I saw Tina and Eva walking past each other on the south side of the square; their palms brushed for a split second as the quarter passed between them. "Well done," said Mr. Solomon.
Zach tilted his head back, closed his eyes, and soaked in the sun as if he'd been coming to that gazebo his whole life.
"So what about you?" I asked, once the silence became too much. "Exactly where does the Blackthorne Institute call home?"
"Oh." He cocked an eyebrow. "That's classified."
I couldn't help myself: I got annoyed. "So you can sleep inside the walls of my school, but I can't even know where yours is?"
Zach laughed again, but it was different this time, not mocking but deeper, as if I were on the outside of a joke I could never hope to understand. "Trust me, Gallagher Girl, you wouldn't want to sleep in my school."
Okay, I have to admit at that point my spy genetics and teenage curiosity were about to overwhelm me.
Through my comms unit, I heard Mr. Solomon say, "Two men are playing chess in the southwest corner of the square. How many moves from checkmate is the man in the green cap, Ms. Baxter?"
Bex replied "Six" without even breaking stride as she and Grant strolled along the opposite side of the street.
"What do you mean? Why can't you tell me?"
"Just trust me, Gallagher Girl." He straightened on the gazebo steps, placed his elbows on his knees, and something more substantial than a quarter seemed to pass between us as he stared at me. "Can you trust me?"
A torn and faded movie ticket blew across the grass. Mr. Solomon said, "Ms. Morrison, you just passed three parked cars on Main Street; what were their tag numbers?" and Mick rattled off her response.
But Zach's gaze never left mine and I thought his question might have been the hardest of them all.
In the reflection of the pharmacy window I saw Eva drop the quarter in the open bag at Courtney's feet while, through my comms unit, Mr. Solomon warned, "There was an ATM behind you, Ms. Alvarez. ATMs equal cameras. Tighten it up, ladies."
Zach nodded and said, "Solomon's good." As if it didn't go without saying.
"Yeah. He is."
"They say you're good, too." And then, despite some very rigorous P&E training, I think a feather could have knocked me over, because A) I had no idea who "they" were or where they got their information. And B) Even if it was reliable intel, I never dreamed Zachary Goode, of all people, would say so.

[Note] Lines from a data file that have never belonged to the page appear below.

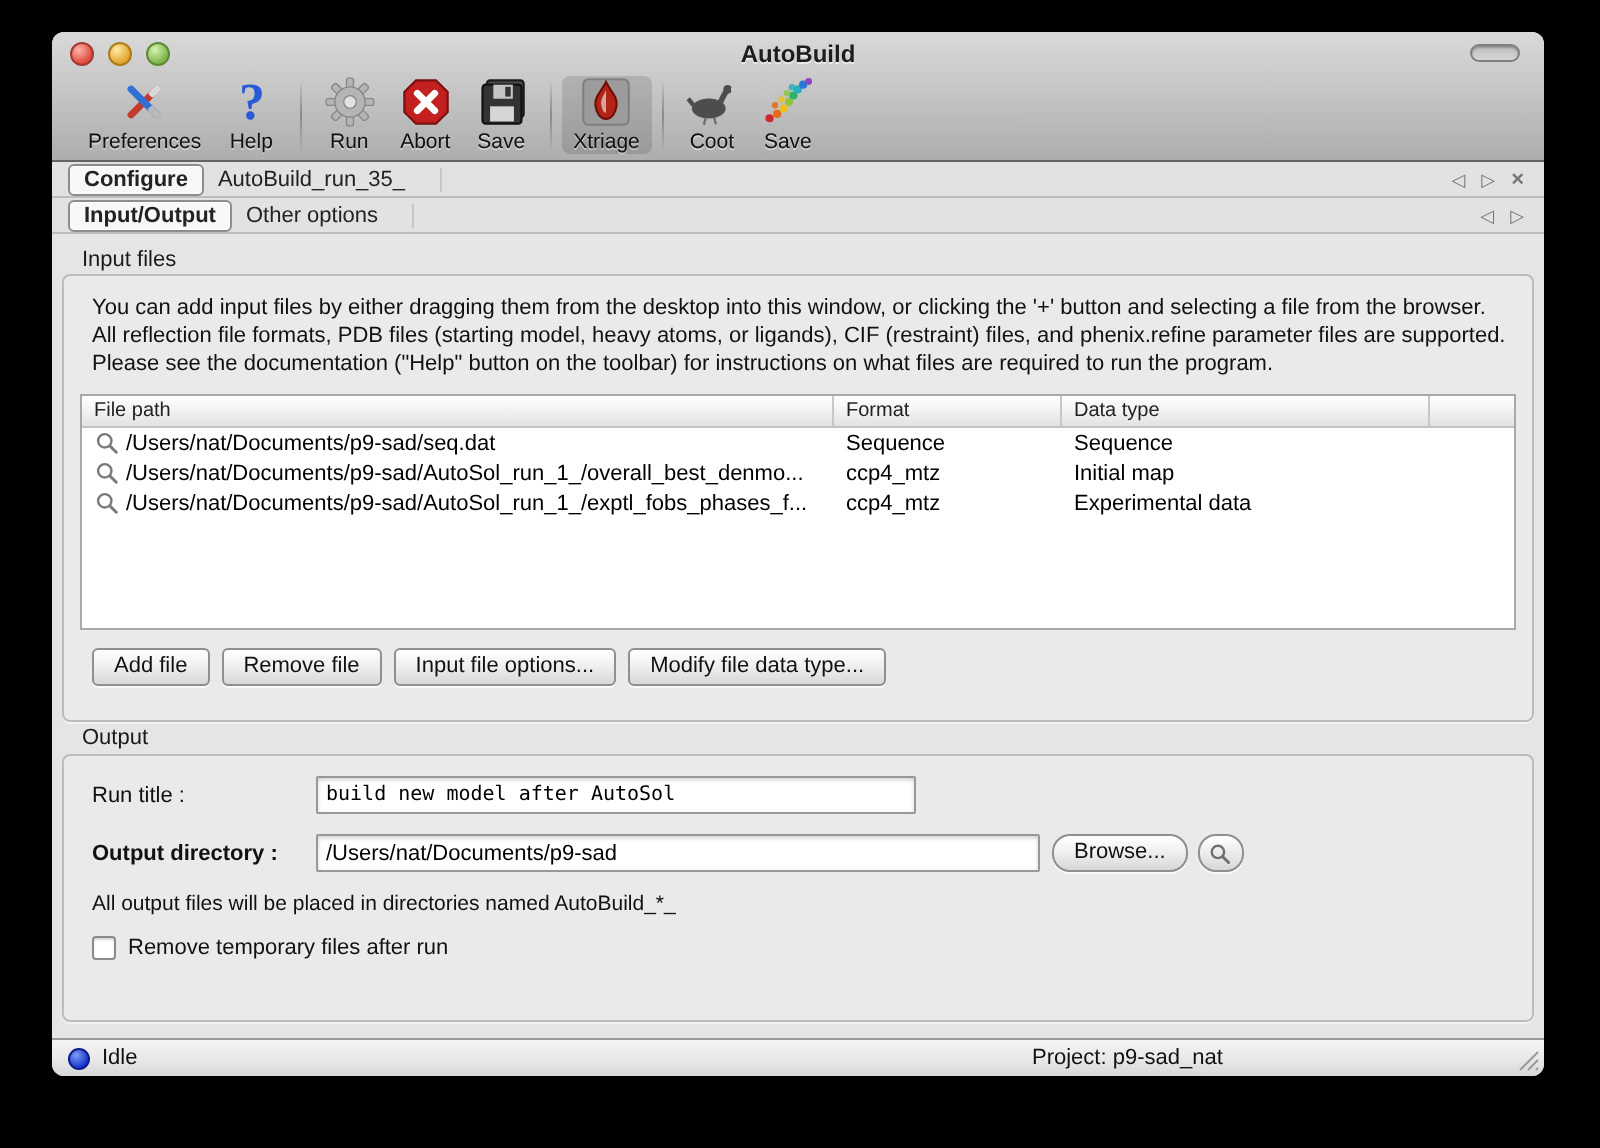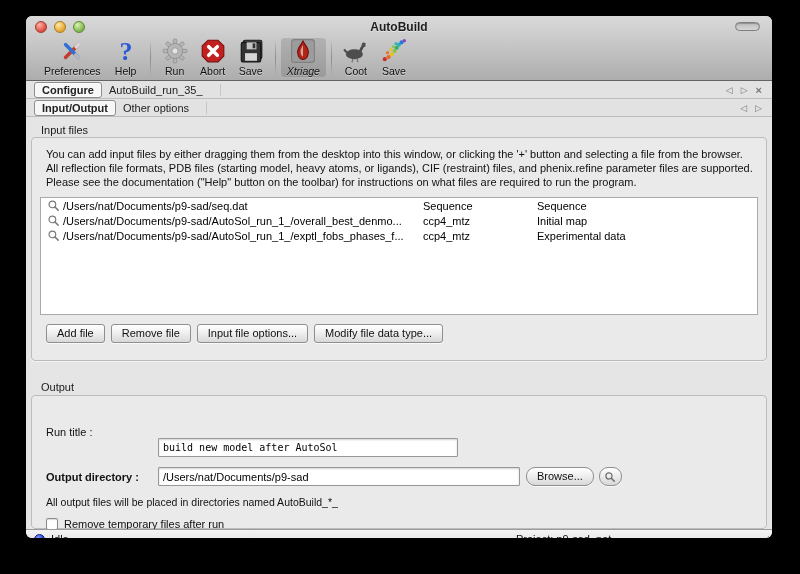"Xtriage" .tb-item.active { font-style: italic -> none }
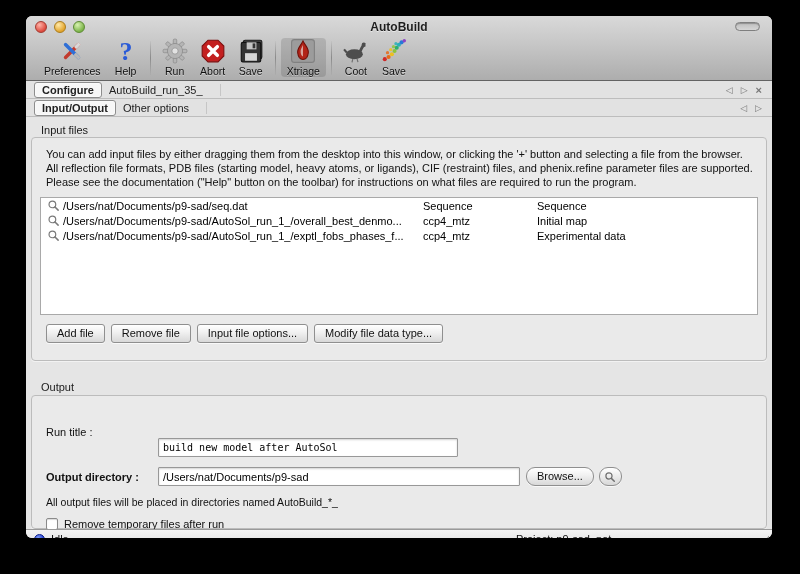"File path" div.ft-header { html: none -> <div> <div>File path</div> <div>Format</div> <div>Data type</div> <div></div> </div> }
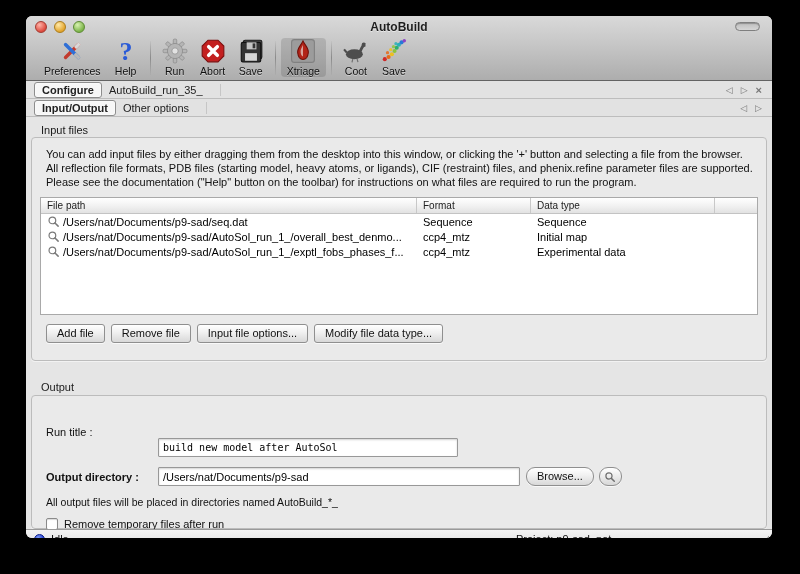"Output" div.grouplabel { margin-top: 20px -> 2px }
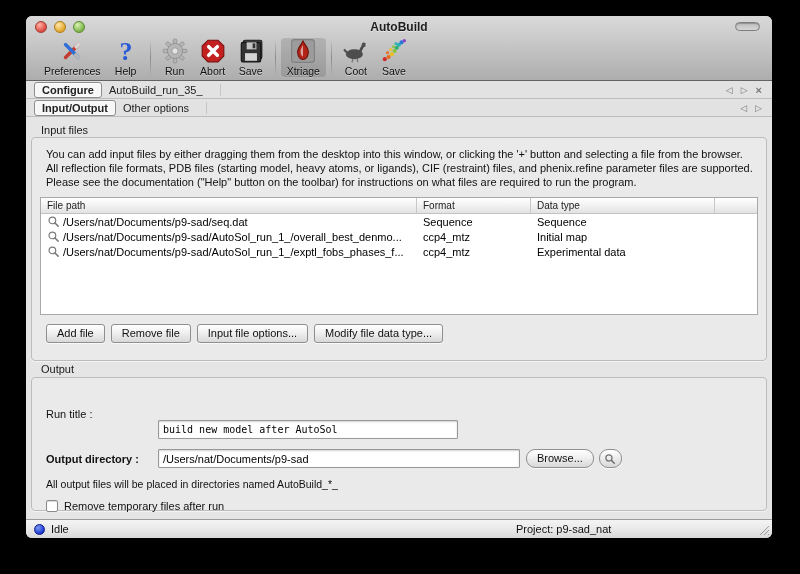"build new model after AutoSol" .mono { margin-top: 32px -> none }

"Okay, Zach," Mr. Solomon said. "Without turning around, tell me how many windows overlook the square from the west side."
"Fourteen." Zach didn't miss a beat. His eyes didn't leave me for a second. Then to me he said, "They say you're a real pavement artist."
Zach leaned back on the steps again. "You know, it's probably a good thing we got to tail you in D.C. If you'd been following me, I probably never would have seen you."
It was supposed to be a compliment—I know it was. After all, for a spy, there's probably no higher praise. But right then, as I stood in the place where I'd had my first date—my first kiss—I didn't hear it as a spy; I heard it as a girl. And for a girl, having a boy like Zach Goode tell you that he would never notice you isn't a compliment. At all.